**What to work on**. Go through the entries below from the first line and output each one exactly, up to and including the line with "(191, 1144) none".

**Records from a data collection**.

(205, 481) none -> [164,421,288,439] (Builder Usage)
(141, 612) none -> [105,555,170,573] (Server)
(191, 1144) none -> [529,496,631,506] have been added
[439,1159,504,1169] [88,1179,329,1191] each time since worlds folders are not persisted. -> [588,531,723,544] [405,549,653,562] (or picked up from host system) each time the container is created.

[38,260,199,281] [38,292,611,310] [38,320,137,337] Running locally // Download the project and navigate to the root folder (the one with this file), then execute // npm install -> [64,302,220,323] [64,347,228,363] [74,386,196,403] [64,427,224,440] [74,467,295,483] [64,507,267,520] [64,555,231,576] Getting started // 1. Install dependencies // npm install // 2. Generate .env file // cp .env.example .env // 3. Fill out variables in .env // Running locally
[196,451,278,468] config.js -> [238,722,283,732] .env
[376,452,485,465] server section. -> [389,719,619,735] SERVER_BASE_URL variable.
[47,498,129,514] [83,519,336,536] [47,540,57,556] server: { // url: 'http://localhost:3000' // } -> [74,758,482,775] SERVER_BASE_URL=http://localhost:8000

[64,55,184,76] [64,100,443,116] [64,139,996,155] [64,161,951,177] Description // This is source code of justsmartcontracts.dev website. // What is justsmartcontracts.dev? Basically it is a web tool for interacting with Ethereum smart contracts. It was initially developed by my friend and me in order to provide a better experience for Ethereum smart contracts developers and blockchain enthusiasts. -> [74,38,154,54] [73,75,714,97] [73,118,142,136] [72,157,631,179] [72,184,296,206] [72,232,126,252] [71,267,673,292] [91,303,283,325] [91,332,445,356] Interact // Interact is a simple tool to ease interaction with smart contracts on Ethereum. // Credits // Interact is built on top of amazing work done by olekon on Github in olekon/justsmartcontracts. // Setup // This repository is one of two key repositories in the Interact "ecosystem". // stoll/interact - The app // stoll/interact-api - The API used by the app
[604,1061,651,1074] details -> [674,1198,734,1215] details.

**Output of the exercise**.
(205, 481) none -> [164,421,288,439] (Builder Usage)
(141, 612) none -> [105,555,170,573] (Server)
(191, 1144) none -> [529,496,631,506] have been added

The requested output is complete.